Les Alexandrins
La notion de groupe, centrale en ce qui concerne le mouvement yé-yé au Québec, était beaucoup plus rare dans le monde de la chanson d'auteurs ou, comme on le disait dans le Québec des années soixante, des chansonniers. Un cas s'impose pourtant d'emblée, dès le milieu de la décennie et pour une période relativement longue et fertile en rebondissements: les Alexandrins.
Alors qu'ils sont étudiants à l’école de musique Vincent-d’Indy à Montréal, le compositeur-guitariste-contrebassiste Luc Cousineau et la chanteuse Lise Vachon se découvrent des affinités artistiques. Avec deux amis musiciens, ceux-ci se produisent d'abord au Café étudiant puis remplissent quelques engagements dans des boîtes et cabarets du temps. Quelques mois plus tard, le groupe devient officiellement un duo, Luc mêlant sa voix à celle de la chanteuse.
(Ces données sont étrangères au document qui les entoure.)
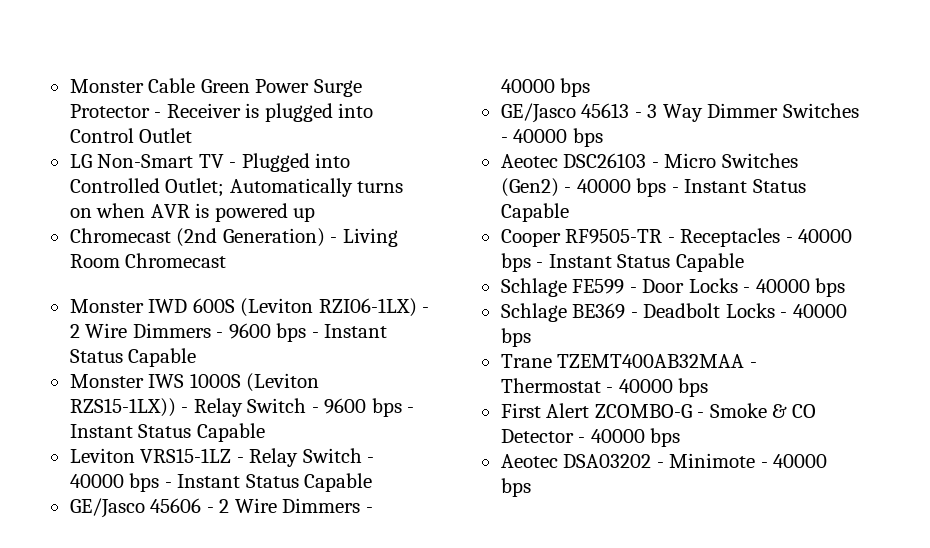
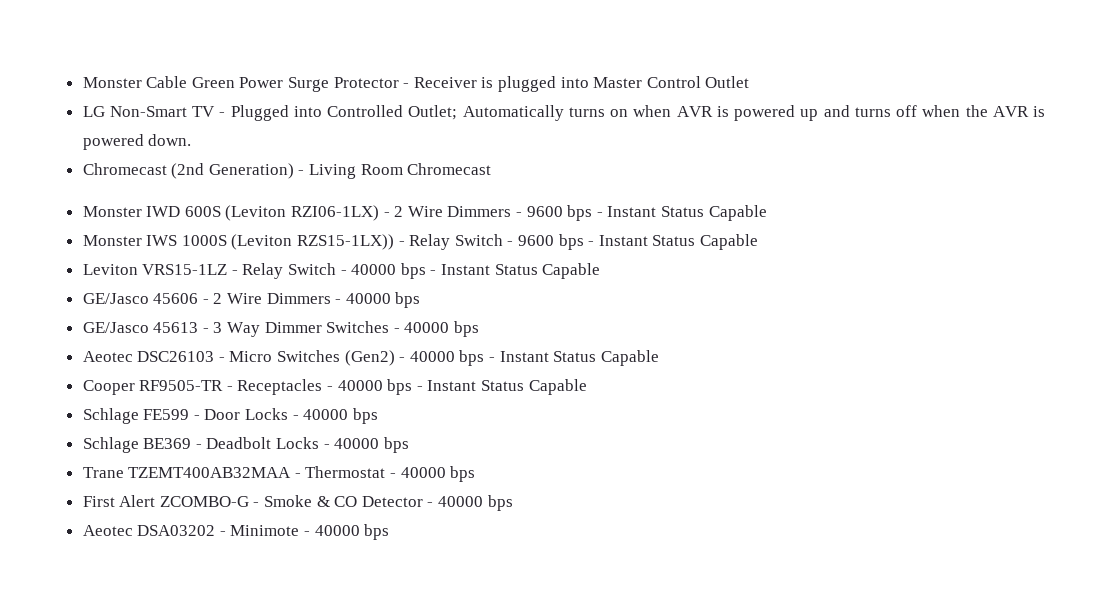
(374, 110) none -> [593,77,643,88] Master
(316, 214) none -> [823,105,1046,117] [82,134,192,150] and turns off when the AVR is powered down.

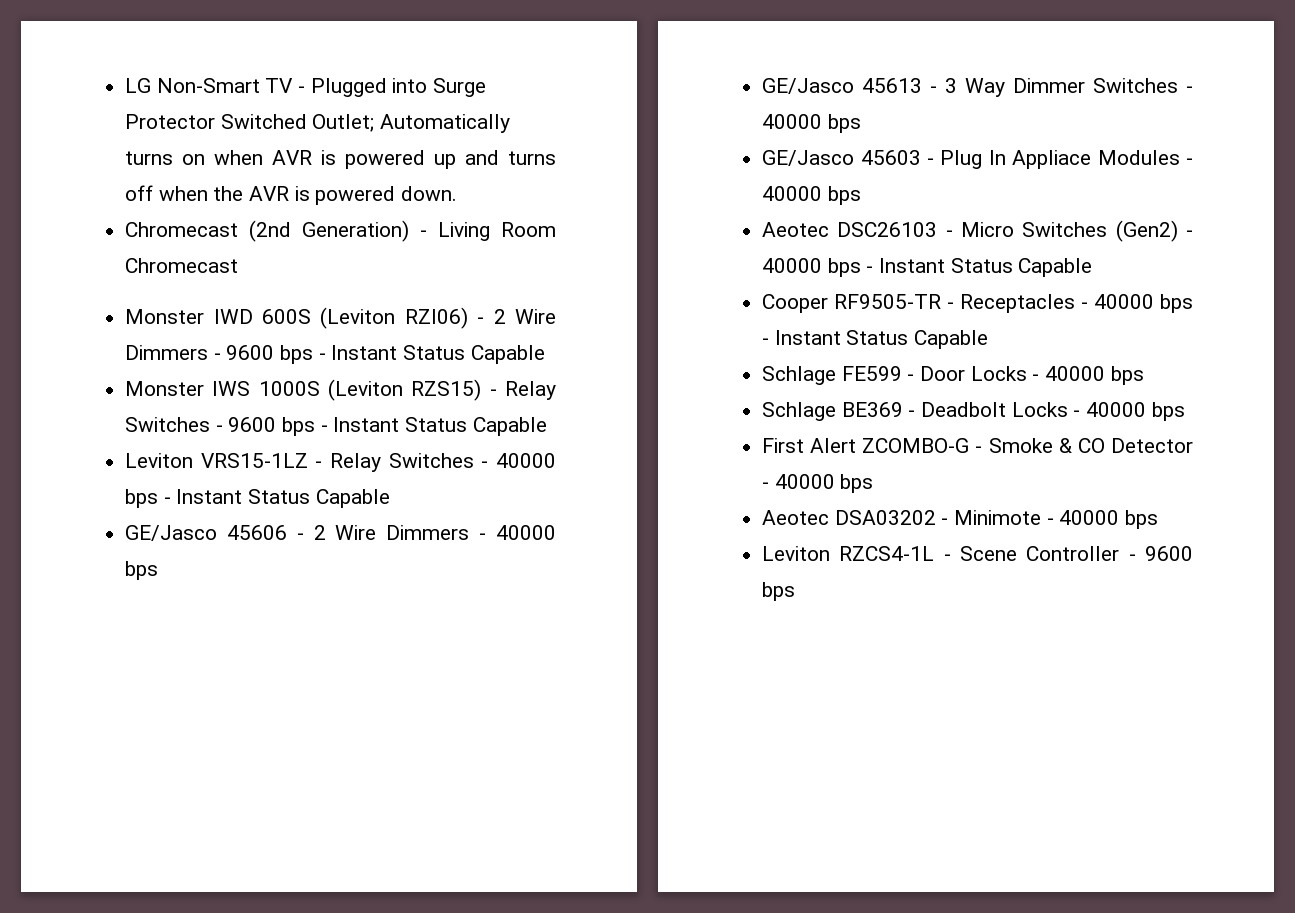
[82,76,750,92] Monster Cable Green Power Surge Protector - Receiver is plugged into Master Control Outlet // -> (125, 85) none
[327,105,404,117] Controlled -> [433,78,487,97] [125,114,307,129] Surge Protector Switched
[291,205,380,221] RZI06-1LX) -> [404,307,468,329] RZI06)
[297,234,503,250] RZS15-1LX)) - Relay Switch -> [411,379,556,401] [125,417,211,432] RZS15) - Relay Switches
[288,263,337,275] Switch -> [388,453,474,468] Switches
(480, 329) none -> [762,150,1193,169] [762,186,861,205] // GE/Jasco 45603 - Plug In Appliace Modules - 40000 bps
[82,466,476,482] // Trane TZEMT400AB32MAA - Thermostat - 40000 bps -> (1185, 411) none
(390, 532) none -> [762,546,1193,561] [762,582,796,601] // Leviton RZCS4-1L - Scene Controller - 9600 bps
Le mariage de ces deux voix donnera le ton à une carrière de six ans et à une aventure musicale unique. Les Alexandrins croisent un jour Pierre Dubord, représentant de la maison Capitol qui se trouve à assister à une de leurs prestations donnée au Théâtre du Gesù. La filiale québécoise de la multinationale du disque est justement à la recherche de talents pour sa nouvelle Série 70 000, consacrée au talent local. Les Alexandrins seront de cette première cuvée qui compte aussi les Atomes, les Cailloux, Christine Chartrand et Alexandre Zelkine.
Un premier 45 tours paraît au printemps 1966. Avec ses accents antillais Chany se situe aux antipodes de la blanche saison que vient de magnifier Gilles Vigneault. Les autres chansons de l'album Les Alexandrins, paru au même moment, alternent entre arrangements classiques, jazzy et un zeste de bossa nova. Dès leurs débuts, le souci de l'approche musicale est aussi constant que celui de la qualité du texte. On ne se surprendra pas que le public en redemande et aille en s'élargissant, à mesure que la formule du chansonnier classique seul avec sa guitare connaît un certain essoufflement, au moment où le monde entier débarque à Montréal pour l’Expo 67.
Pour son second essai, le duo se fait très concret et rappelle le drame d’une génération de nos voisins qu’on s’apprête à sacrifier dans le conflit inutile du Viet-Nam. Ce n'est plus seulement un souffle nouveau mais un coup de vent qu'ils apportent bientôt sur les ondes. Si la chanson John Kennedy tourne à plusieurs stations radiophoniques, que dire du nouveau 45 tours Les copains, extrait de l'album Les Alexandrins Volume 2 qui paraît l'automne suivant et gravit le palmarès Méritas jusqu'en 12ième position au mois de février 1968. Après la performance imprévue de Georges Dor quelques mois plus tôt, premier chansonnier à atteindre les positions en tête des classements, les Alexandrins franchissent allègrement la frontière psychologique qui divisait encore les deux solitudes culturelles en adoptant les rythmes et le vocabulaire de la jeunesse yé-yé.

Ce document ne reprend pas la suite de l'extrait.